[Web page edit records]

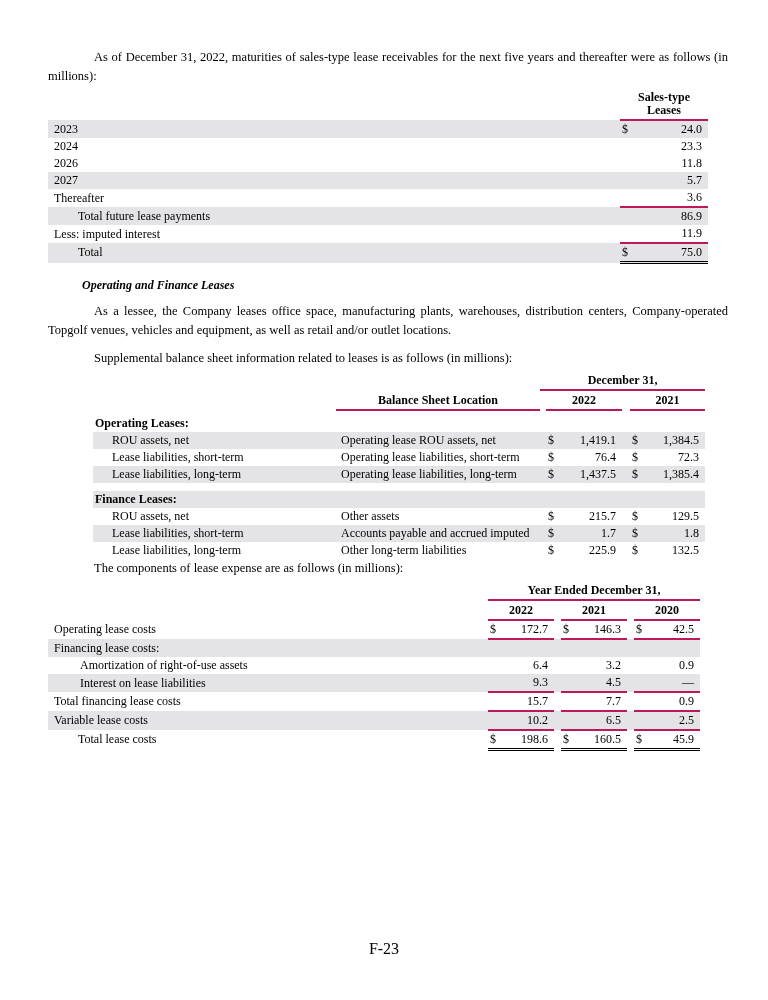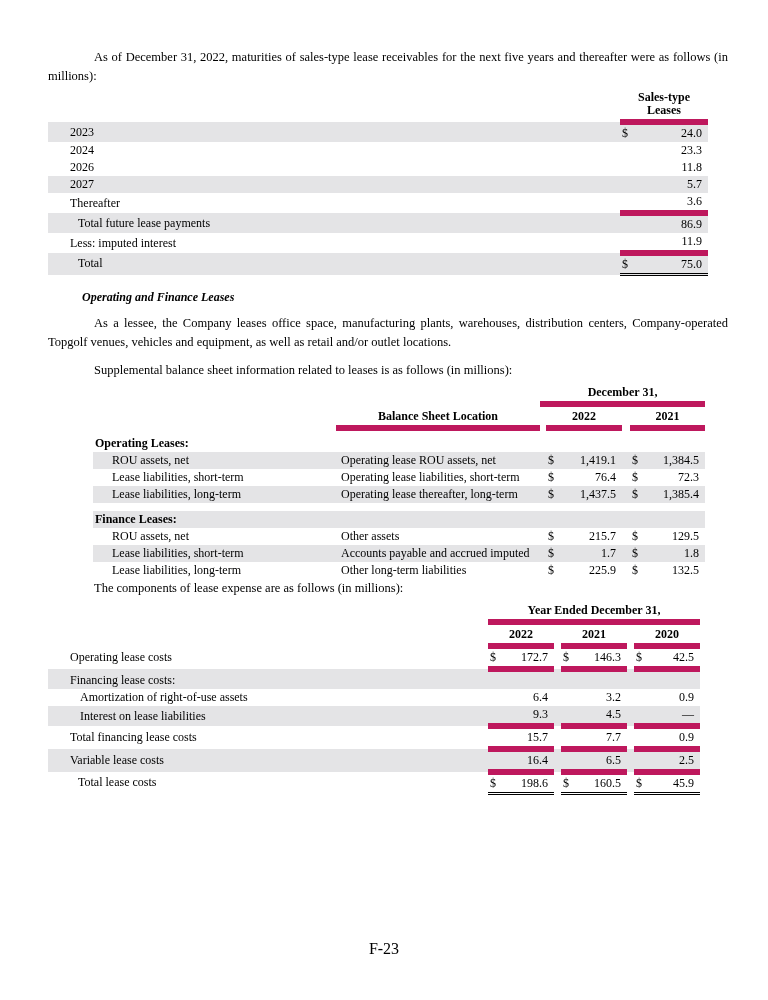"Sales-type Leases" .bb { border-bottom: 6px solid #be185d -> 2px solid #be185d }
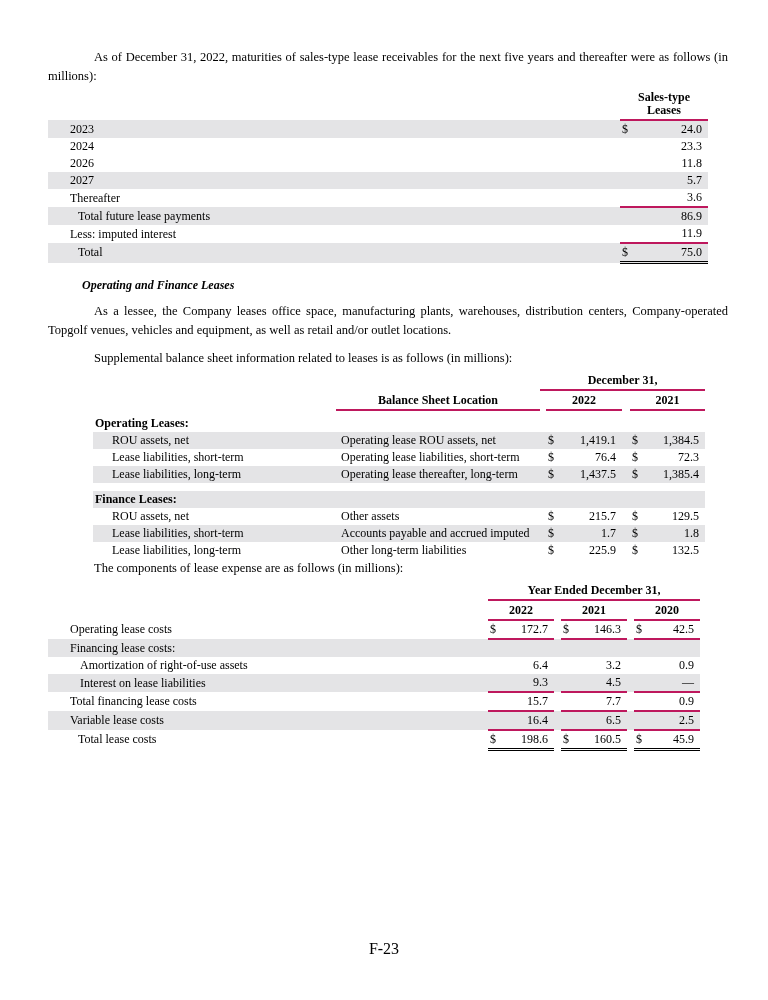"2023" .lbl { padding-left: 22px -> 6px }
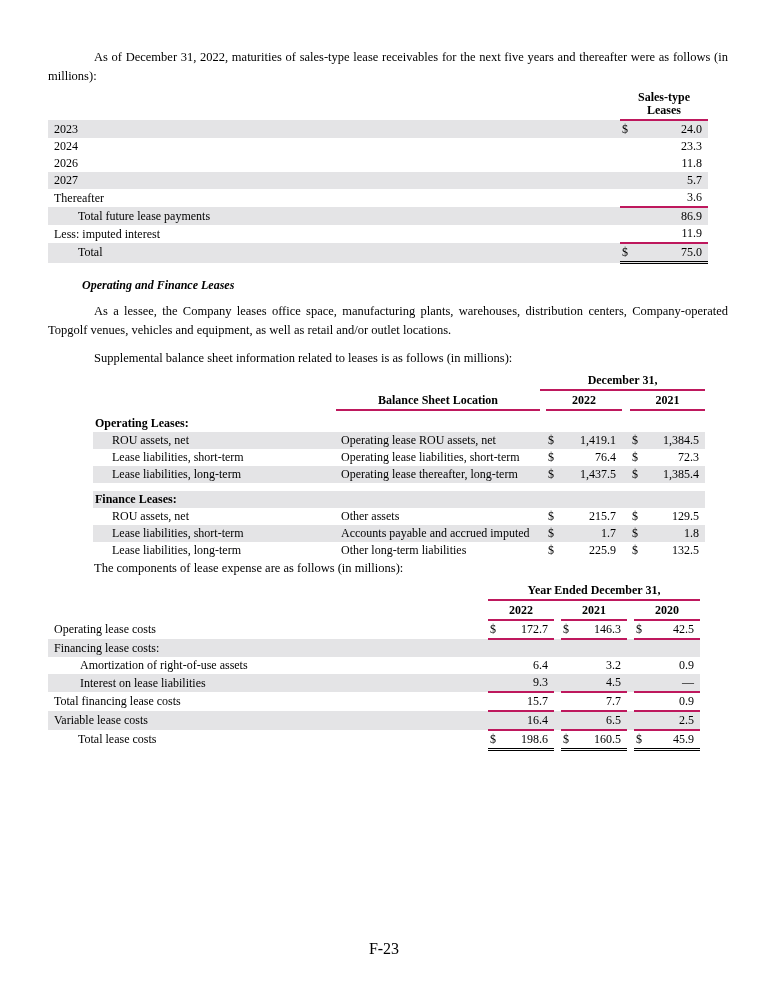"Operating lease thereafter, long-term" td.loc { text: thereafter -> liabilities }
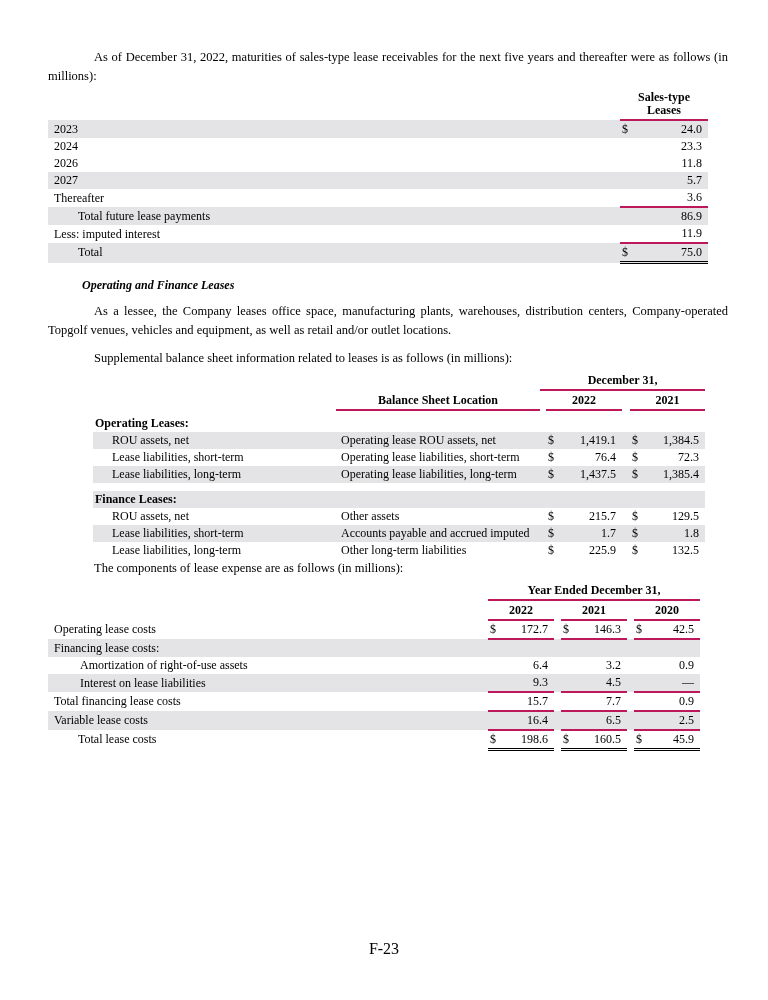"16.4" td.v { text: 16.4 -> 10.2 }
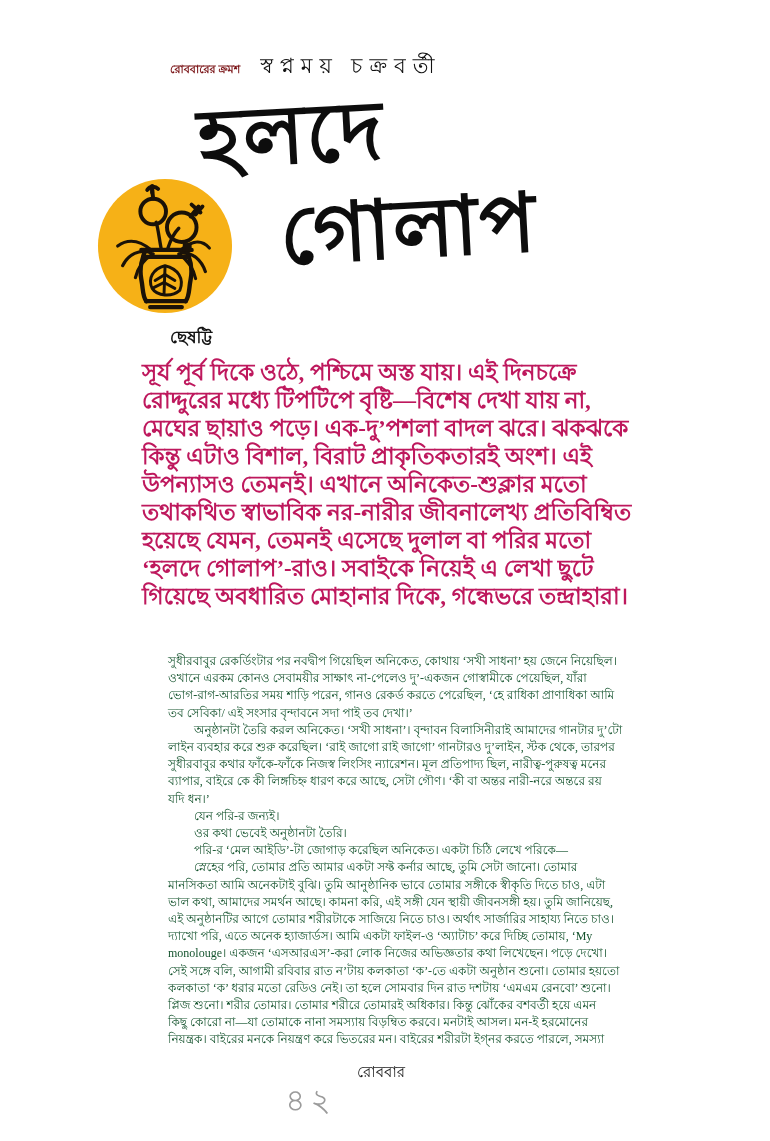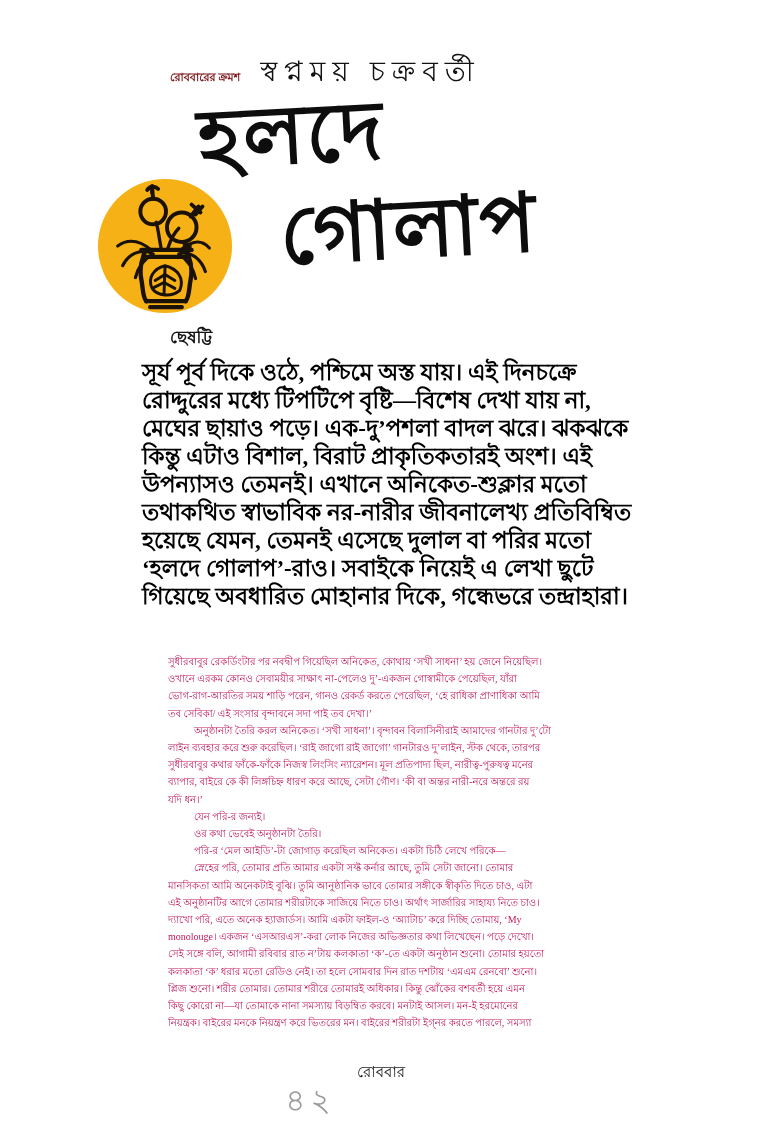"স্বপ্নময় চক্রবর্তী" .author-name { font-size: 28px -> 21px }
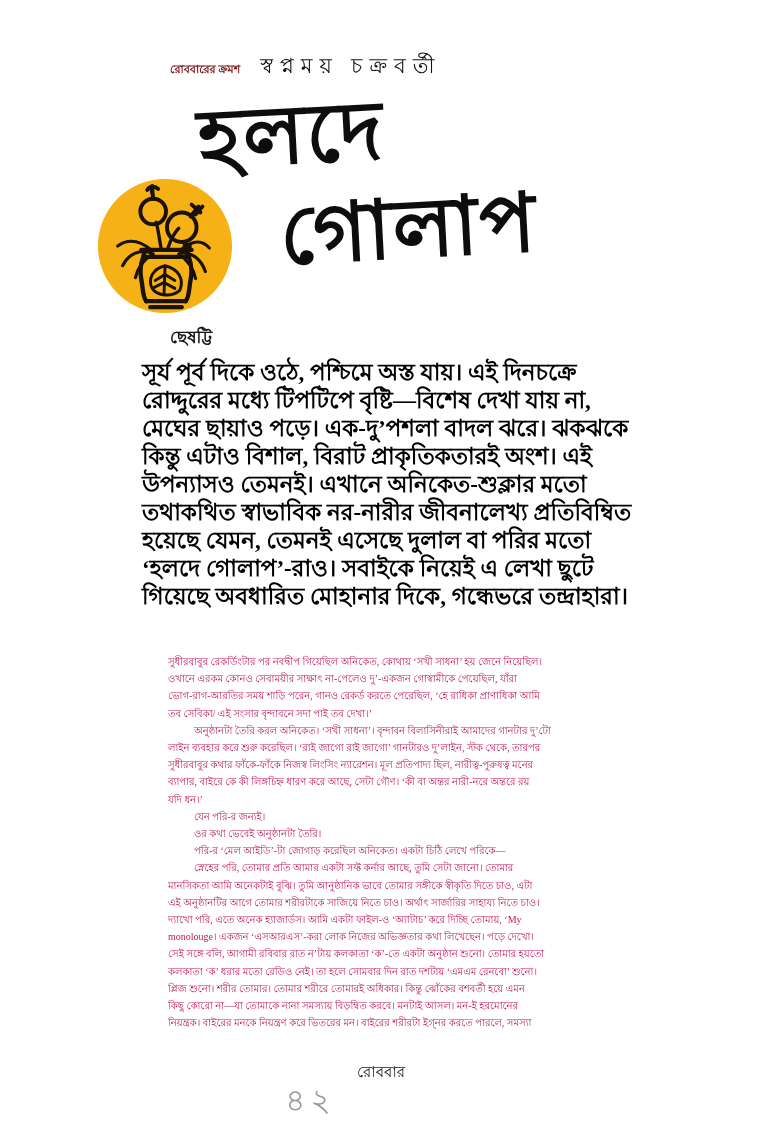"সূর্য পূর্ব দিকে ওঠে, পশ্চিমে" .intro .line { color: #000000 -> #be185d }
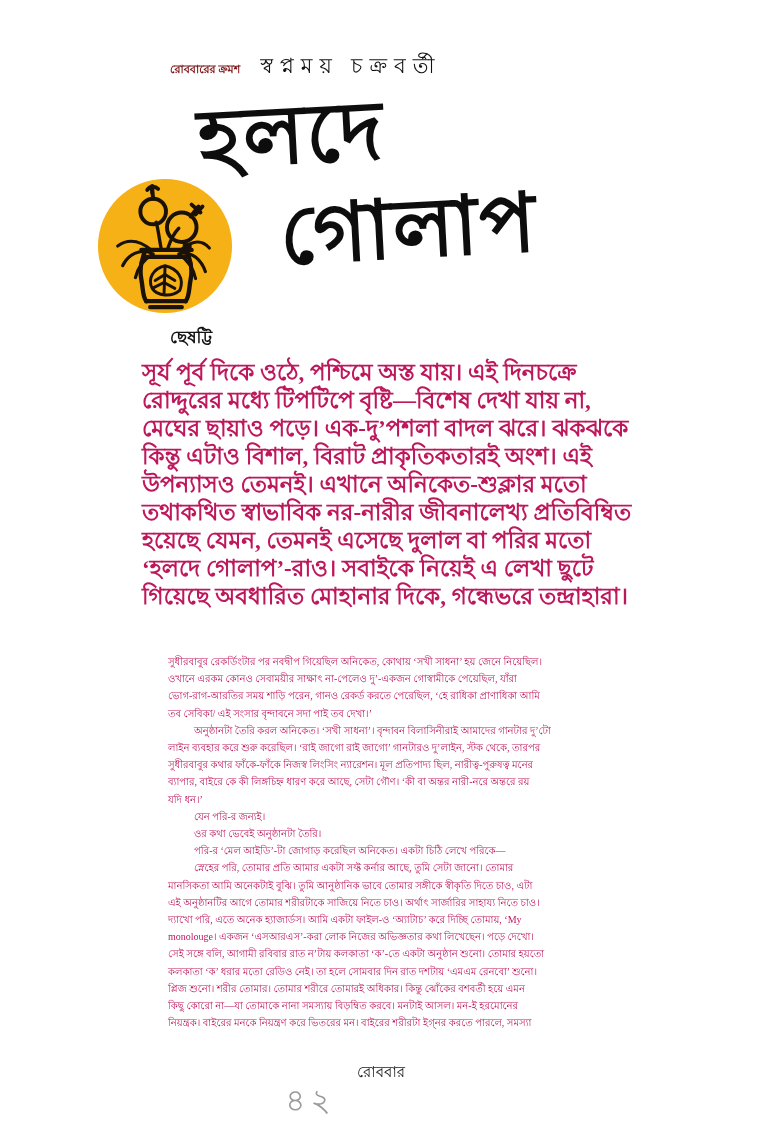"সুধীরবাবুর রেকর্ডিংটার পর নবদ্বীপ" .body-text .line { color: #be185d -> #14532d; font-size: 10px -> 12px }
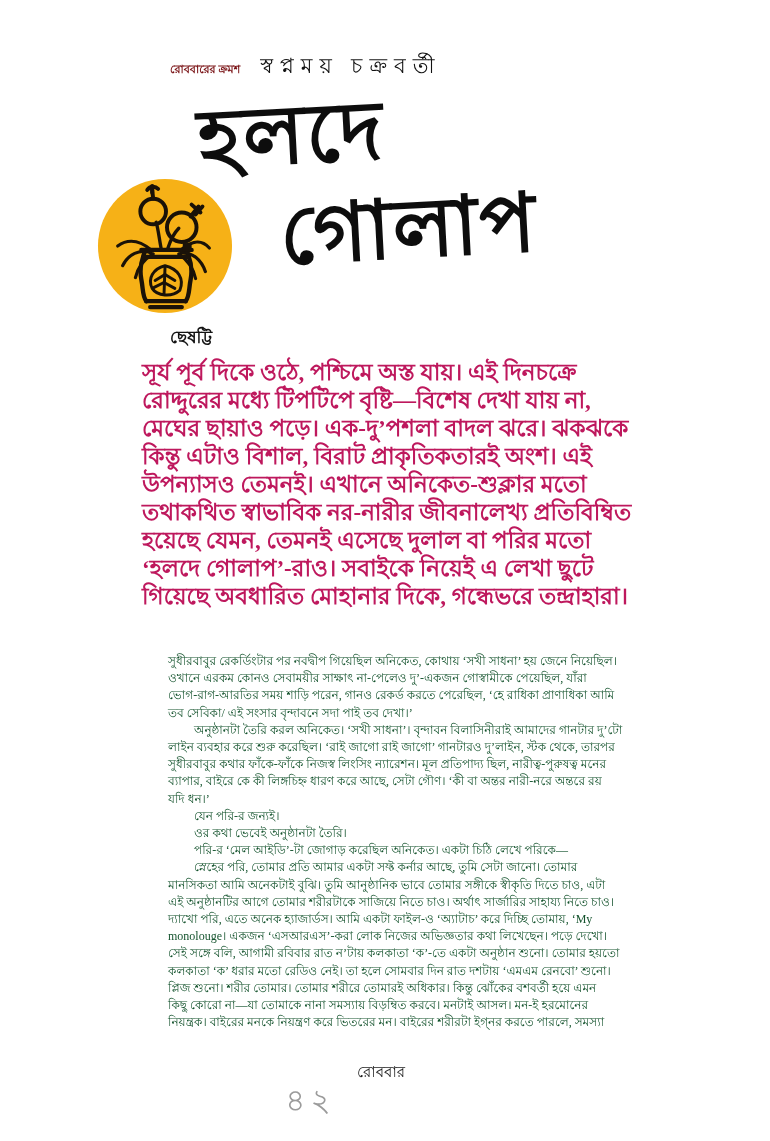"ভাল কথা, আমাদের সমর্থন আছে।" div.line { html: none -> <div>ভাল কথা, আমাদের সমর্থন আছে। কামনা করি, এই সঙ্গী যেন স্থায়ী জীবনসঙ্গী হয়। তুমি জানিয়েছ,</div> }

◆ **Task description**:
Leave out the pictures, then give all the records again exactly.

◆ **Written solution**:
"Sales-type Leases" .bb { border-bottom: 6px solid #be185d -> 2px solid #be185d }
"2023" .lbl { padding-left: 22px -> 6px }
"Operating lease thereafter, long-term" td.loc { text: thereafter -> liabilities }
"16.4" td.v { text: 16.4 -> 10.2 }
"স্বপ্নময় চক্রবর্তী" .author-name { font-size: 28px -> 21px }
"সূর্য পূর্ব দিকে ওঠে, পশ্চিমে" .intro .line { color: #000000 -> #be185d }
"সুধীরবাবুর রেকর্ডিংটার পর নবদ্বীপ" .body-text .line { color: #be185d -> #14532d; font-size: 10px -> 12px }
"ভাল কথা, আমাদের সমর্থন আছে।" div.line { html: none -> <div>ভাল কথা, আমাদের সমর্থন আছে। কামনা করি, এই সঙ্গী যেন স্থায়ী জীবনসঙ্গী হয়। তুমি জানিয়েছ,</div> }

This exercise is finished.